The decrease in waiting time directly affects the availability of ICU beds at Hospital Municipal do M’Boi Mirim, in the south of São Paulo, where the program between Einstein and the Centro de Estudos e Pesquisas Dr. João Amorim (Cejam).

“We understand that the daily cost of the ICU exceeded the cost of the pacemaker, we took this project to the secretary [municipal da Saúde] and she hugged him”, says Mariana Granado, medical manager at M’Boi Mirim.

Until October last year, patients who needed the equipment admitted to the hospital were waiting in the ICU for a vacancy in another hospital unit for the procedure. They stand in line at Cross (Central for Regulation of Health Services Offerings), which could last up to 30 days.

In the program, Einstein proposed to the secretariat to incorporate a doctor who specializes in pacemakers in the M’Boi Mirim itself and to buy the equipment. From then on, the procedure was performed in the hospital itself, reducing the wait.

The insertion of the pacemaker is considered to be simple to perform, but with high technical complexity. “It demands a cardiologist who specializes in pacemakers and high-cost equipment. So, the availability of this type of procedure in the SUS is low”, says Mariana.

Currently, the demand for the municipality is approximately 25 pacemakers per month, according to the Municipal Health Department. M’Boi Mirim Municipal Hospital performs around 12 implants per month. To date, 53 pacemakers have been inserted through the partnership, which began in October 2021.

According to the secretary, to receive the pacemaker implant, the patient needs to undergo a medical evaluation. If the need for the procedure is identified, it is forwarded by the municipal network via Cross, which will follow order of clinical and chronological priority.

“With this proposal, we are able to meet not only our internal demand, but we also open up the entire city of São Paulo to receive patients who need a pacemaker if we have a vacancy and available resources”, says the hospital manager.

In the municipal network, the Hospital do Servidor Público also performs the procedure, but exclusively for public servants of the municipality and their dependents.

The state network has 46 hospitals qualified for pacemaker implantation.
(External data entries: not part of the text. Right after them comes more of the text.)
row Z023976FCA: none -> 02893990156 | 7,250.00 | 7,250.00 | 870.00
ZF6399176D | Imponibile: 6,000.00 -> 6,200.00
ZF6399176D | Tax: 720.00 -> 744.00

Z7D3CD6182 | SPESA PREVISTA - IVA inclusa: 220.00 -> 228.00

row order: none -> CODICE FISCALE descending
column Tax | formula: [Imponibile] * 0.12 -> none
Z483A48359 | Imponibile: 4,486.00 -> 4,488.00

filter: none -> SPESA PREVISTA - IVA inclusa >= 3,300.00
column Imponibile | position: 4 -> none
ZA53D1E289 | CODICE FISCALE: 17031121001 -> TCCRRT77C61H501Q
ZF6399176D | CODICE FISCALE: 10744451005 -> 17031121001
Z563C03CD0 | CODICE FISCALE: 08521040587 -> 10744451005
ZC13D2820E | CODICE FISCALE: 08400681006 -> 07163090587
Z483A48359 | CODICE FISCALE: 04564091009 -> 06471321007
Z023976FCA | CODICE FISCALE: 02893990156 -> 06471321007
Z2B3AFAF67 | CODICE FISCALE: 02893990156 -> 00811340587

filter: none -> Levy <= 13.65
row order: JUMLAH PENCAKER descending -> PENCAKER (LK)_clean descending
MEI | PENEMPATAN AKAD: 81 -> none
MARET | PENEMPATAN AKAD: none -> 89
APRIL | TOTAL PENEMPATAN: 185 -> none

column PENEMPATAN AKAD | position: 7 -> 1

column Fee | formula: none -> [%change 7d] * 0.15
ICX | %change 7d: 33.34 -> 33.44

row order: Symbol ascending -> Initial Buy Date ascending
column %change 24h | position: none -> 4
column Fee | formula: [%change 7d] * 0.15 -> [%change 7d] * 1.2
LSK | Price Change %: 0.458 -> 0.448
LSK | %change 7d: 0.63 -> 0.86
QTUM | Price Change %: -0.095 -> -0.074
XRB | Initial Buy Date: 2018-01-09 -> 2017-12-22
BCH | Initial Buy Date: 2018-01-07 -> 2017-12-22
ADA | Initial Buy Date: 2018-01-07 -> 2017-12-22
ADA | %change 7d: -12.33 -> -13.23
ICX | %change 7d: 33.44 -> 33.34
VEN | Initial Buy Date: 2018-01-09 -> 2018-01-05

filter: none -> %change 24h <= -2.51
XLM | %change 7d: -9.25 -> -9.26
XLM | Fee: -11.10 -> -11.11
According to the State Department of Health, 5,979 implants were carried out in the state and affiliated units from 2021 to August this year. “There is an increase of 20% when comparing this year’s data with the same period last year”, informs the note.

Two years ago, administrative assistant Marcelo Maia da Silva, 50, during tests, discovered that he had a problem with one of his heart valves. At the time, according to him, the cardiologist who saw him said he could live a normal life, with annual medical follow-up. But in July of this year, the alert was turned on.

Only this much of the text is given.